The usual way of changing the neck angle is to completely remove the neck and re-set it. The problem with that approach is, the neck rarely comes off completely without a fight. It is very common to steam the neck off but this is also time consuming and just not an affordable approach to fixing and old $100-$200 guitar.
Old acoustic guitar necks are glued in with a dove-tail joint but they are never fitted very tightly. There is always room below the joint. I’ve been fairly successful at “shimming” the neck on an acoustic guitar much the way you shim the neck of a bolt-on style guitar. For this example, I’ll use an old Harmony Monterrey.
The first step is to remove the fret where the neck meets the body. If there is no fret right above the meeting place, choose the one closer to the nut. The next step is to saw though the fretboard with a fret saw at that spot, down to the neck wood, in this case mahogany (see pic 1). Now you need to remove the fret board that is glued to the body. You can try heating it up with an iron. Once the wood has become hot, you need to pry off the fret board with a metal spatula. I use one sold through Stu Mac. Once the board is off you have a clear view of the dovetail. My next step is to cut out wedge shaped pieces of wood and lightly hammer them into the space below the bottom of the dove-tail joint (see pic 2). This will tilt the neck away from the body and increase the neck angle, which is what you need for lower action.
At this point take a straight edge and lay it on the board so that it also rests on the bridge saddle. This will give you an idea of how low the action will be. once you are happy with the new angle trim the shims to the level of the dove-tail (pic 3). Strip all the old glue off and re-glue the fret board on. I like to lay the original fret in place to allow for it to be hammered back in later. I clamp the board using a radius block (also a Stu Mac product) for even pressure (pic 4). Once the glue is dry, hammer or glue the original fret back in and string it up. If you did it right the action should be much better. You can now fine tune the action at the saddle.

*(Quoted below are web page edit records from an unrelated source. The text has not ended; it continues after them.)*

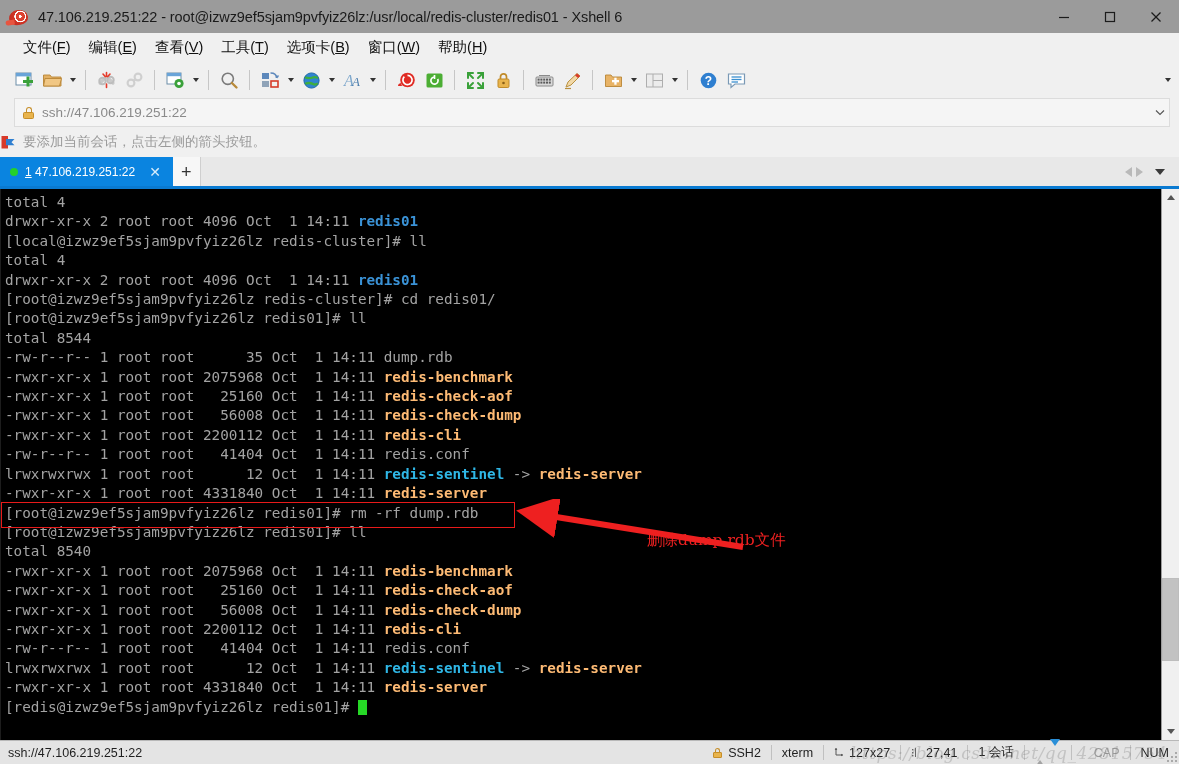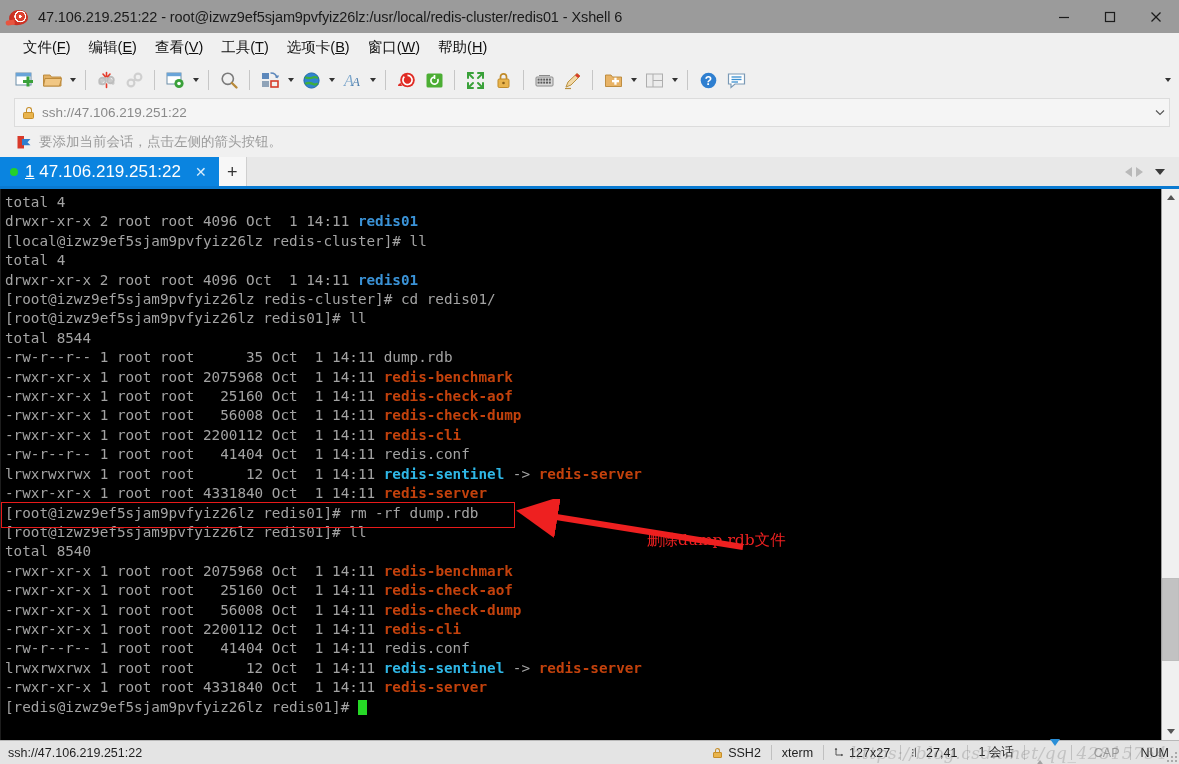--- a/index.html
+++ b/index.html
@@ -168,21 +168,20 @@
     width: 18px; height: 25px;
     display:flex; align-items:center; justify-content:center;
     flex: 0 0 auto;
   }
 
   
   .noticebar {
     height: 30px;
     display: flex;
     align-items: center;
-    padding-left: 16px;
     flex: 0 0 auto;
     background: #f0f0f0;
   }
   .flag-ico {
     width: 16px; height: 15px;
     position: relative;
     margin-right: 7px;
     flex: 0 0 auto;
   }
   .notice-text {
@@ -211,21 +210,21 @@
   }
   .tab-dot {
     width: 8px; height: 8px;
     border-radius: 50%;
     background: #25d02b;
     margin-right: 7px;
     flex: 0 0 auto;
   }
   .tab-label {
     color: #ffffff;
-    font-size: 17px;
+    font-size: 12px;
     white-space: nowrap;
     flex: 1 1 auto;
   }
   .tab-label u { text-decoration: underline; }
   .tab-close {
     color: #d7ecfb;
     font-size: 14px;
     padding: 0 8px 0 14px;
     line-height: 1;
   }
@@ -277,21 +276,21 @@
   .term pre {
     margin: 0;
     font-family: "DejaVu Sans Mono", "Liberation Mono", monospace;
     font-size: 14.3px;
     line-height: 19.4px;
     color: #d8d8d8;
     white-space: pre;
     letter-spacing: 0px;
   }
   .c-white { color: #a3a3a3; margin-top: 43px; }
-  .c-green { color: #c2410c; font-weight: bold; }
+  .c-green { color: #fdba74; font-weight: bold; }
   .c-cyan  { color: #2fb7e6; font-weight: bold; }
   .c-blue  { color: #3a92d6; font-weight: bold; }
   .cursor {
     display: inline-block;
     width: 8.6px; height: 15px;
     background: #26d826;
     vertical-align: -3px;
   }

The drawback to using this method is that you make a gap at the heel of the neck which can be seen when you look down at the guitar when in playing position (pic 5). I fill this gap on both sides of the heel with either wood filler or latex wall grout and touch up the color with wood staining markers. You may also notice that the action, while low up to the body gets higher over the body. This can be fixed by making a wedge shaped shim that fits under the fret board before you glue it on. But remember, this repair is design to be quick and cheap and since most people don’t play above the 12-14Th fret, I skip this part.
The result is far from picture perfect, but that’s not the point. This repair allows you to enjoy an old guitar that would otherwise be a wall hanger for a lot less time and money spent. One could always spend more time on cosmetics but once again the price will start to sky-rocket.